Praise for Amanuensis Angel (Spartan Press, 2018):
In his latest, ekphrastic, collection Roy Beckemeyer pushes boundaries and imagination forward. His interpretations of angels—personal, metaphoric—resound and sometimes subvert expectations: “We should help them, you know, / the wounded angels of the world.” Amanuensis Angel is a crucible for Beckemeyer’s mysticism: “Gravity bows in defeat / at the seventh level of / heaven.” Gravity and other forces alter within these pages—well worth the read.

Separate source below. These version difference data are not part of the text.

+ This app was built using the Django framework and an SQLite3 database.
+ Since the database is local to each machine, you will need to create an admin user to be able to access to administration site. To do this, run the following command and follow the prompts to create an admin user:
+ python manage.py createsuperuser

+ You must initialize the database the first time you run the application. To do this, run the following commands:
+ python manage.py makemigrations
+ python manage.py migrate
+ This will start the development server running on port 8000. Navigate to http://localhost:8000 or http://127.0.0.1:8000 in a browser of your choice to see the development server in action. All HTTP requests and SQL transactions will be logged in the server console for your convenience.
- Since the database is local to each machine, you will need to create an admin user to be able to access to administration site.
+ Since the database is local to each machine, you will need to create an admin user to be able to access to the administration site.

~ Tyler Robert Sheldon, author of Traumas
His rich poetic craft is apparent at a glance, and delving further reveals the poet’s depth of knowledge and vast experience, a sensibility wedding the past to the moment, all applied with an amazing, you might say, arthroscopic precision, exploring his theme with keen reach and kaleidoscopic variation, and not a weak link in the making, as if the words were honed to fly pure and true as an angel. Yet I find him at his masterful best when engaging an earthy irony, as when Adam casts a knowing eye on a lustful angel, or when the selfsame angel guarding Eden’s gate wryly observes the exiles stumbling forth in naked pride and folly, ever hungering, failing — foreseeing them damned, the man and his rib-wife, to the end of their days. Whereas any day spent reading these poems provides a glint of grace.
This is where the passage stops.